# DATA TO USE:
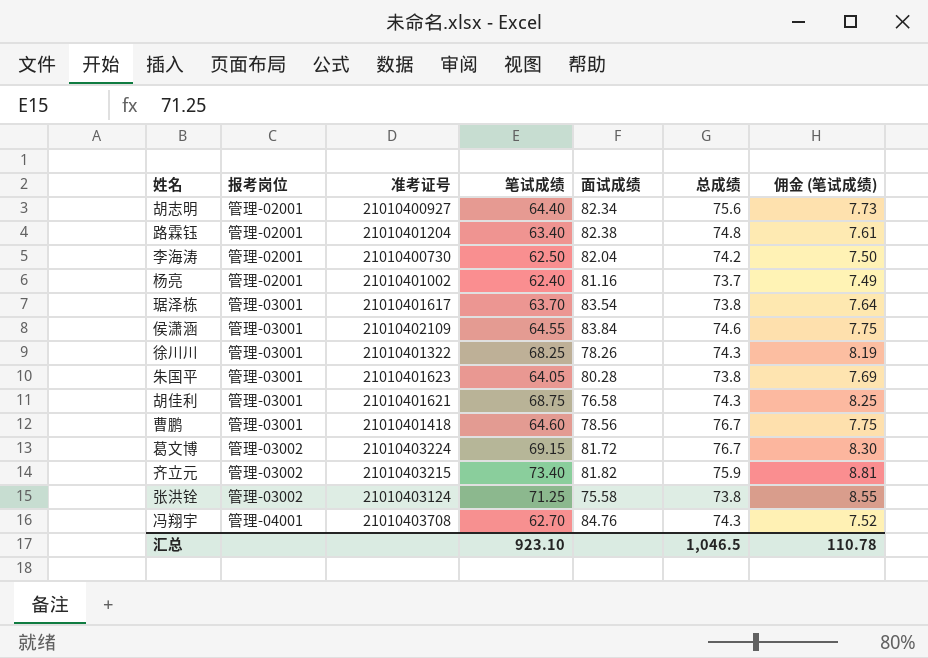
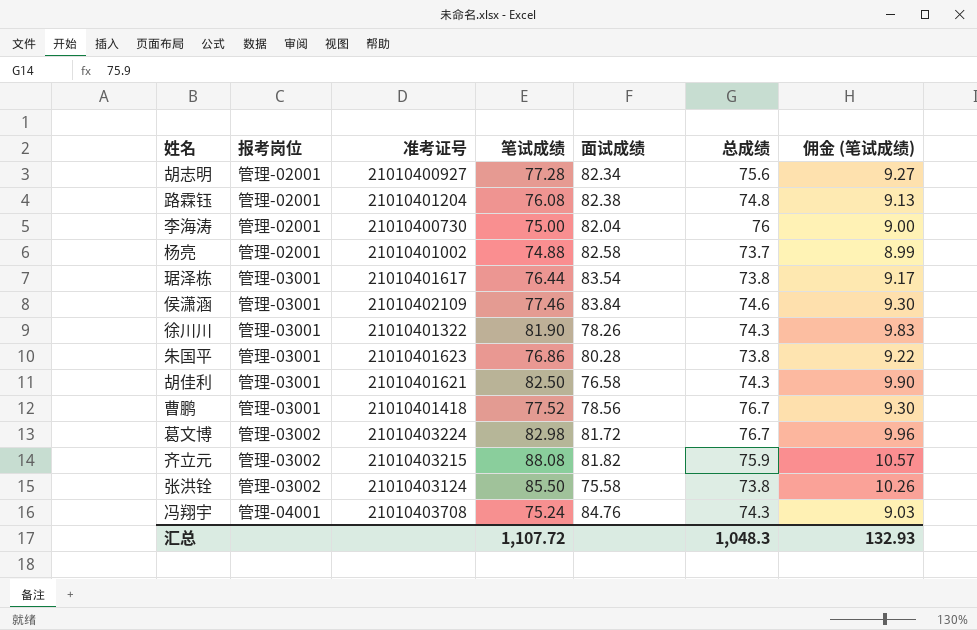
胡志明 | 笔试成绩: 64.40 -> 77.28
胡志明 | 佣金 (笔试成绩): 7.73 -> 9.27
路霖钰 | 笔试成绩: 63.40 -> 76.08
路霖钰 | 佣金 (笔试成绩): 7.61 -> 9.13
李海涛 | 笔试成绩: 62.50 -> 75.00
李海涛 | 总成绩: 74.2 -> 76
李海涛 | 佣金 (笔试成绩): 7.50 -> 9.00
杨亮 | 笔试成绩: 62.40 -> 74.88
杨亮 | 面试成绩: 81.16 -> 82.58
杨亮 | 佣金 (笔试成绩): 7.49 -> 8.99
琚泽栋 | 笔试成绩: 63.70 -> 76.44
琚泽栋 | 佣金 (笔试成绩): 7.64 -> 9.17
侯潇涵 | 笔试成绩: 64.55 -> 77.46
侯潇涵 | 佣金 (笔试成绩): 7.75 -> 9.30
徐川川 | 笔试成绩: 68.25 -> 81.90
徐川川 | 佣金 (笔试成绩): 8.19 -> 9.83
朱国平 | 笔试成绩: 64.05 -> 76.86
朱国平 | 佣金 (笔试成绩): 7.69 -> 9.22
胡佳利 | 笔试成绩: 68.75 -> 82.50
胡佳利 | 佣金 (笔试成绩): 8.25 -> 9.90
曹鹏 | 笔试成绩: 64.60 -> 77.52
曹鹏 | 佣金 (笔试成绩): 7.75 -> 9.30
葛文博 | 笔试成绩: 69.15 -> 82.98
葛文博 | 佣金 (笔试成绩): 8.30 -> 9.96
齐立元 | 笔试成绩: 73.40 -> 88.08
齐立元 | 佣金 (笔试成绩): 8.81 -> 10.57
张洪铨 | 笔试成绩: 71.25 -> 85.50
张洪铨 | 佣金 (笔试成绩): 8.55 -> 10.26
冯翔宇 | 笔试成绩: 62.70 -> 75.24
冯翔宇 | 佣金 (笔试成绩): 7.52 -> 9.03
汇总 | 笔试成绩: 923.10 -> 1,107.72
汇总 | 总成绩: 1,046.5 -> 1,048.3
汇总 | 佣金 (笔试成绩): 110.78 -> 132.93

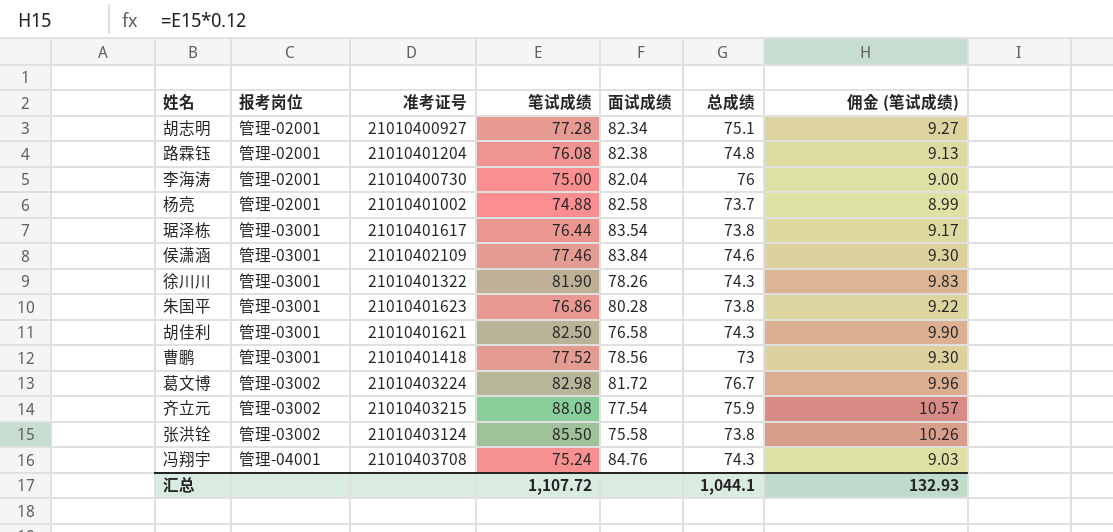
胡志明 | 总成绩: 75.6 -> 75.1
曹鹏 | 总成绩: 76.7 -> 73
齐立元 | 面试成绩: 81.82 -> 77.54
汇总 | 总成绩: 1,048.3 -> 1,044.1

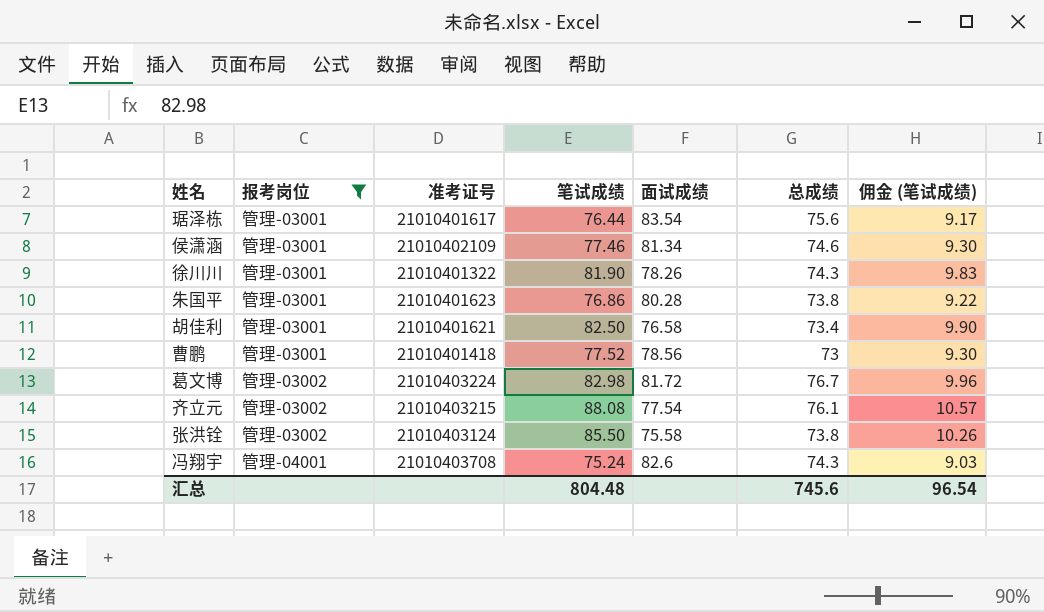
filter: none -> 报考岗位 != 管理-02001
琚泽栋 | 总成绩: 73.8 -> 75.6
侯潇涵 | 面试成绩: 83.84 -> 81.34
胡佳利 | 总成绩: 74.3 -> 73.4
齐立元 | 总成绩: 75.9 -> 76.1
冯翔宇 | 面试成绩: 84.76 -> 82.6
汇总 | 笔试成绩: 1,107.72 -> 804.48
汇总 | 总成绩: 1,044.1 -> 745.6
汇总 | 佣金 (笔试成绩): 132.93 -> 96.54

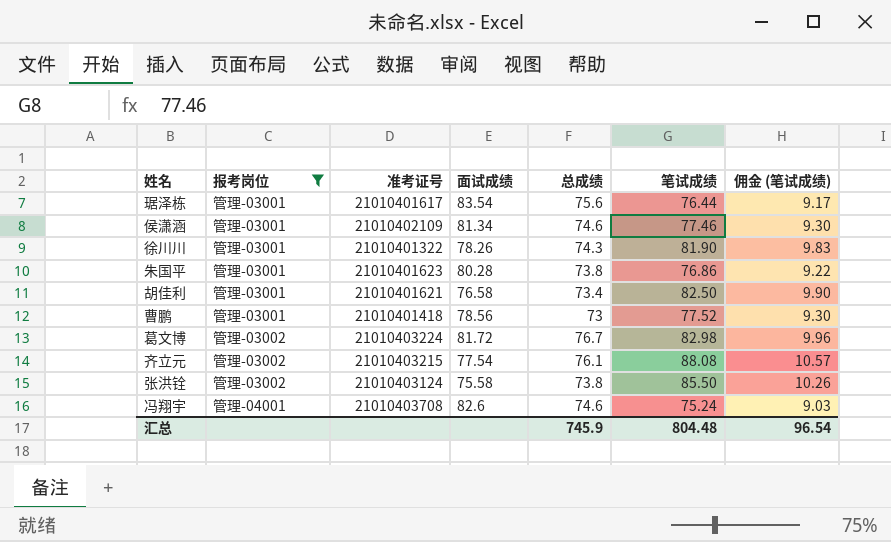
column 笔试成绩 | position: 4 -> 6
冯翔宇 | 总成绩: 74.3 -> 74.6
汇总 | 总成绩: 745.6 -> 745.9

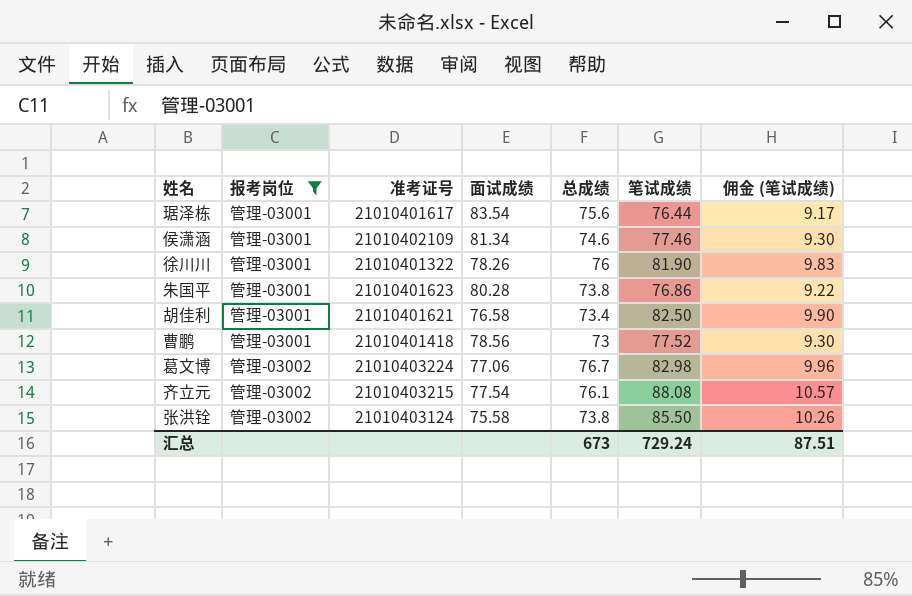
row 冯翔宇: 管理-04001 | 21010403708 | 82.6 | 74.6 | 75.24 | 9.03 -> none
徐川川 | 总成绩: 74.3 -> 76
葛文博 | 面试成绩: 81.72 -> 77.06
汇总 | 总成绩: 745.9 -> 673
汇总 | 笔试成绩: 804.48 -> 729.24
汇总 | 佣金 (笔试成绩): 96.54 -> 87.51

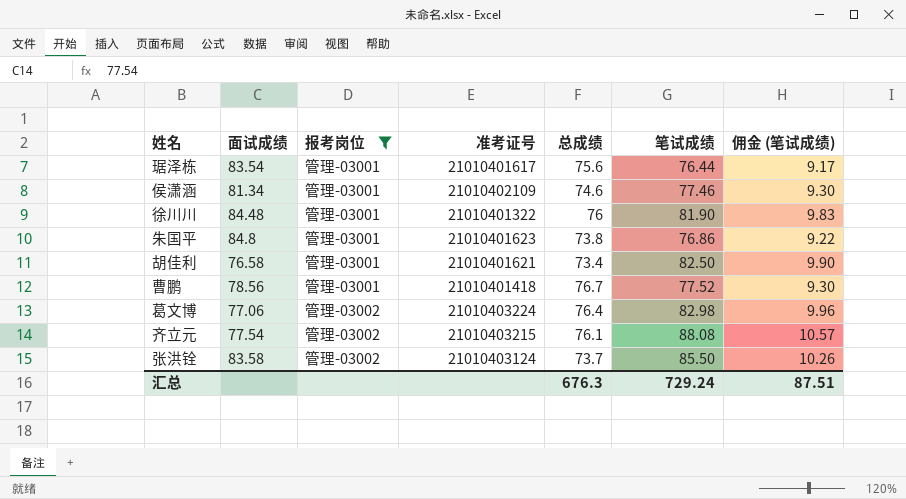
column 面试成绩 | position: 4 -> 2
徐川川 | 面试成绩: 78.26 -> 84.48
朱国平 | 面试成绩: 80.28 -> 84.8
曹鹏 | 总成绩: 73 -> 76.7
葛文博 | 总成绩: 76.7 -> 76.4
张洪铨 | 面试成绩: 75.58 -> 83.58
张洪铨 | 总成绩: 73.8 -> 73.7
汇总 | 总成绩: 673 -> 676.3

# TASK DESCRIPTION:
Which lines above run from the one containing "杨亮 | 笔试成绩: 62.40 -> 74.88" down to the one containing "葛文博 | 笔试成绩: 69.15 -> 82.98"? Repeat exactly those, both ends included, and nothing else.

# RESPONSE FOR THIS EXERCISE:
杨亮 | 笔试成绩: 62.40 -> 74.88
杨亮 | 面试成绩: 81.16 -> 82.58
杨亮 | 佣金 (笔试成绩): 7.49 -> 8.99
琚泽栋 | 笔试成绩: 63.70 -> 76.44
琚泽栋 | 佣金 (笔试成绩): 7.64 -> 9.17
侯潇涵 | 笔试成绩: 64.55 -> 77.46
侯潇涵 | 佣金 (笔试成绩): 7.75 -> 9.30
徐川川 | 笔试成绩: 68.25 -> 81.90
徐川川 | 佣金 (笔试成绩): 8.19 -> 9.83
朱国平 | 笔试成绩: 64.05 -> 76.86
朱国平 | 佣金 (笔试成绩): 7.69 -> 9.22
胡佳利 | 笔试成绩: 68.75 -> 82.50
胡佳利 | 佣金 (笔试成绩): 8.25 -> 9.90
曹鹏 | 笔试成绩: 64.60 -> 77.52
曹鹏 | 佣金 (笔试成绩): 7.75 -> 9.30
葛文博 | 笔试成绩: 69.15 -> 82.98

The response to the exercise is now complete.